# Screensavers and Copyright?



## cttcrazy (Mar 13, 2009)

I hate to open a can of worms, but I was wondering how copyright comes into play when making screensavers and posting them?  I posted two the other day and then starting wondering about copyright so I removed them.  Has this been discussed?  I did a search on this forum but did not find anything.  Thanks!


----------



## Britt (Feb 8, 2009)

I am not sure, but you're definitely not the only one. It's something I've wondered about too and has kept me from posting more screensavers I've made.


----------



## Kindgirl (Jan 31, 2009)

I've seen a lot of movie posters, book covers and illustrations made into screensavers... and I myself have found random artwork to turn into screensavers.  Because we aren't selling it or trying to pass it off as our own property, I don't think it's a big deal unless they specifically say so.


----------



## wilsondm2 (Dec 8, 2008)

I agree with Kindgirl. That is how I understand it as well. As long as it is not specifically stated to not use it, it falls under fair use.  As long as it is not being used to gain profit or take away profit from the original creator, it should be ok.
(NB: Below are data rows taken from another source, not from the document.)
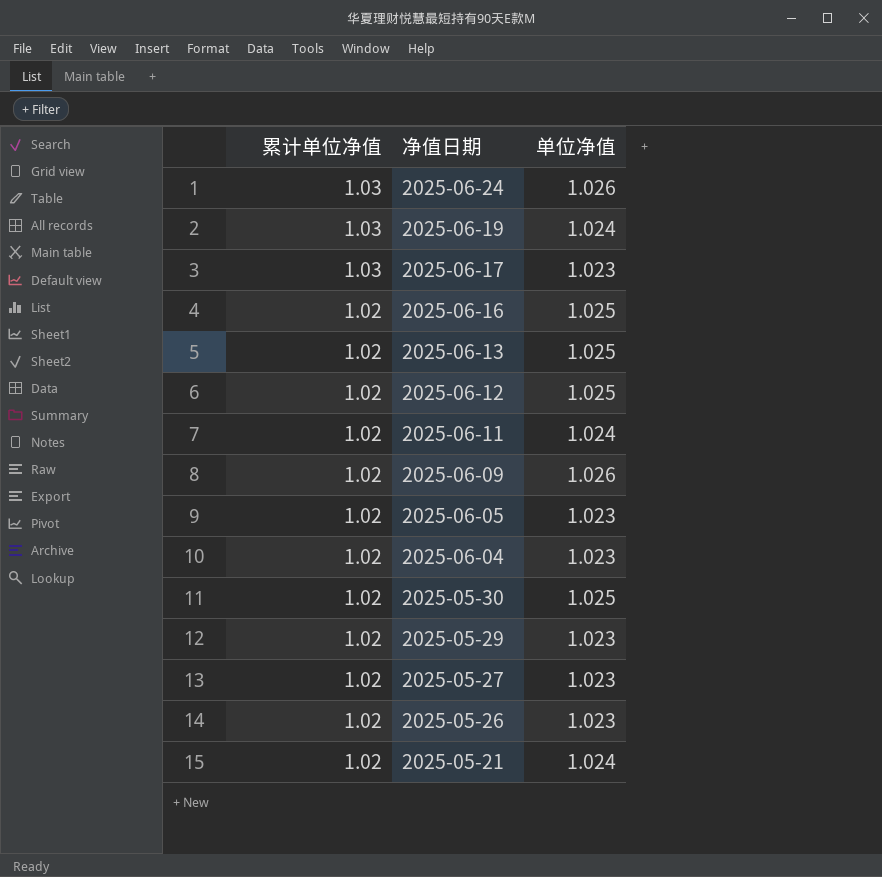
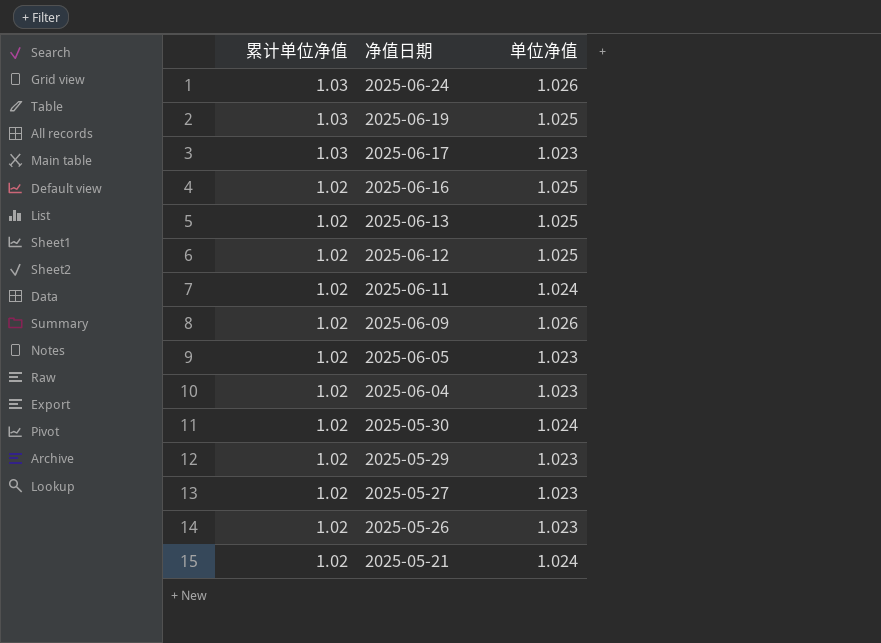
2025-06-19 | 单位净值: 1.024 -> 1.025
2025-05-30 | 单位净值: 1.025 -> 1.024

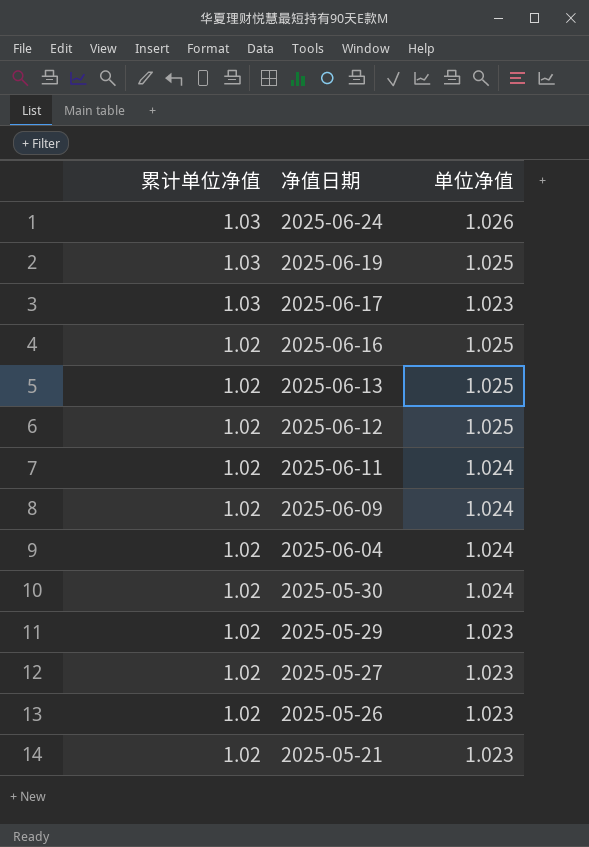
row 2025-06-05: 1.02 | 1.023 -> none
2025-06-09 | 单位净值: 1.026 -> 1.024
2025-06-04 | 单位净值: 1.023 -> 1.024
2025-05-21 | 单位净值: 1.024 -> 1.023

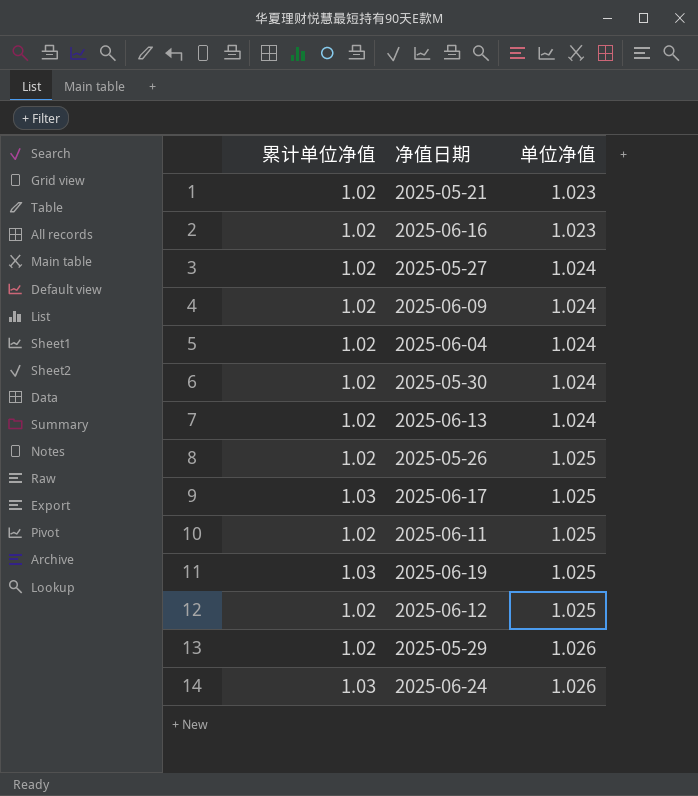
row order: 累计单位净值 descending -> 单位净值 ascending
2025-06-16 | 单位净值: 1.025 -> 1.023
2025-05-27 | 单位净值: 1.023 -> 1.024
2025-06-13 | 单位净值: 1.025 -> 1.024
2025-05-26 | 单位净值: 1.023 -> 1.025
2025-06-17 | 单位净值: 1.023 -> 1.025
2025-06-11 | 单位净值: 1.024 -> 1.025
2025-05-29 | 单位净值: 1.023 -> 1.026

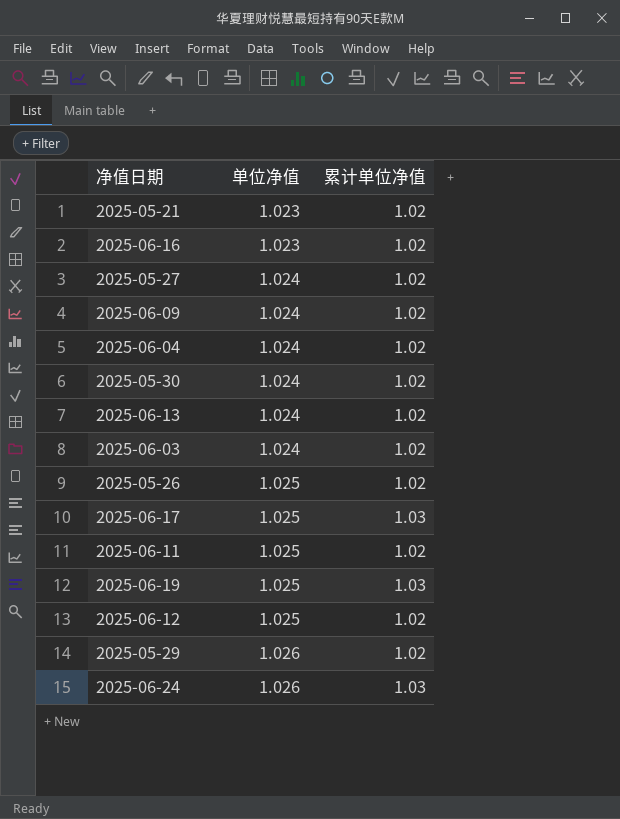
column 累计单位净值 | position: 1 -> 3
row 2025-06-03: none -> 1.024 | 1.02

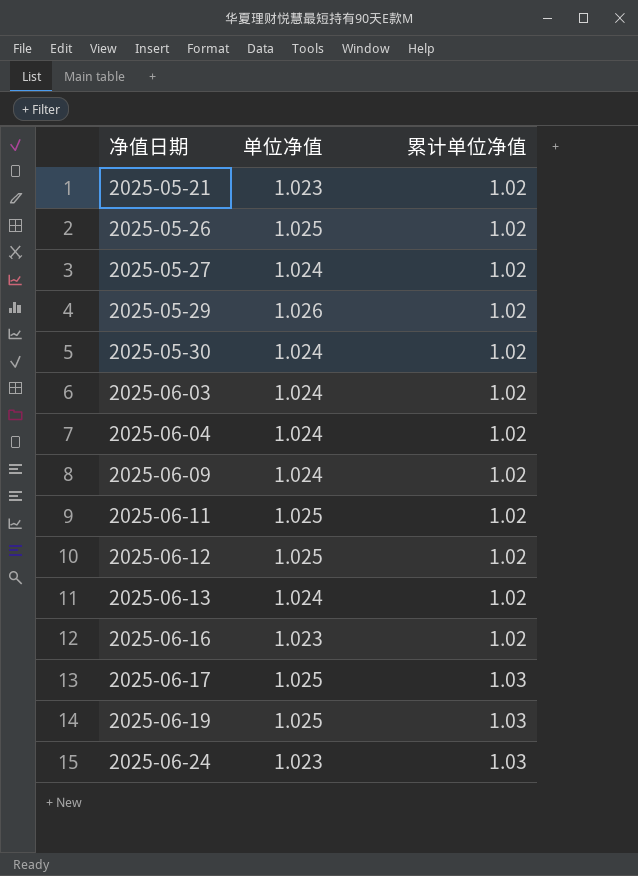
row order: 单位净值 ascending -> 净值日期 ascending
2025-06-24 | 单位净值: 1.026 -> 1.023

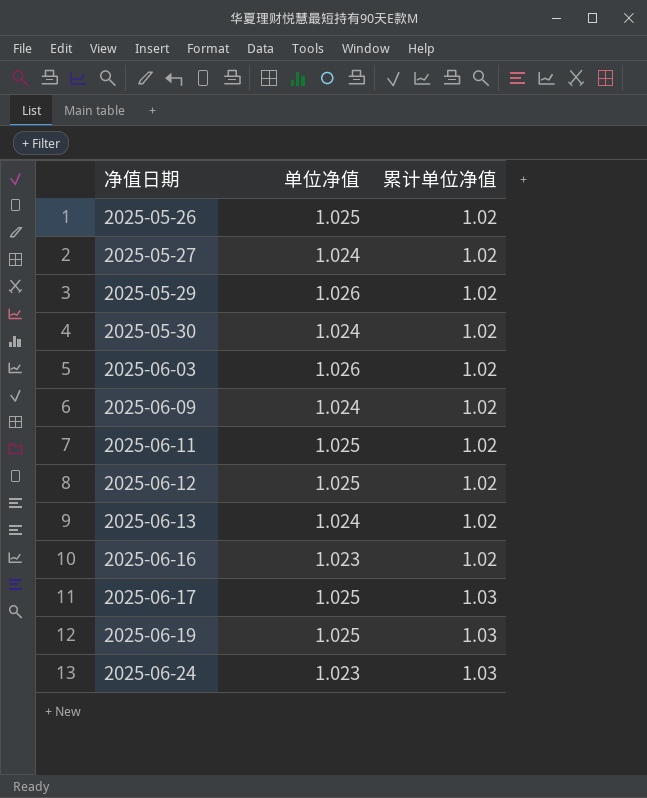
row 2025-05-21: 1.023 | 1.02 -> none
row 2025-06-04: 1.024 | 1.02 -> none
2025-06-03 | 单位净值: 1.024 -> 1.026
Now if someone started making "Screen Saver Paks" and putting them on Amazon or eBay for 9.99 a piece - now *that* would be a problem.

But for what we're doing - a "club" per se - sharing among each other - it should be ok.

my .02 at least and how I have always understood copyright law.


----------



## Betsy the Quilter (Oct 27, 2008)

Copyright law is very complicated and constantly evolving. I believe screensavers would be considered derivative works, for which the original artist retains rights, however I'm not a copyright lawyer, just an artist. 

Trust me, this kind of thing is endlessly debated in artist circles.

Here's some information on derivative works if you feel like dozing off.
http://www.artslaw.org/DERIV.HTM

Betsy


----------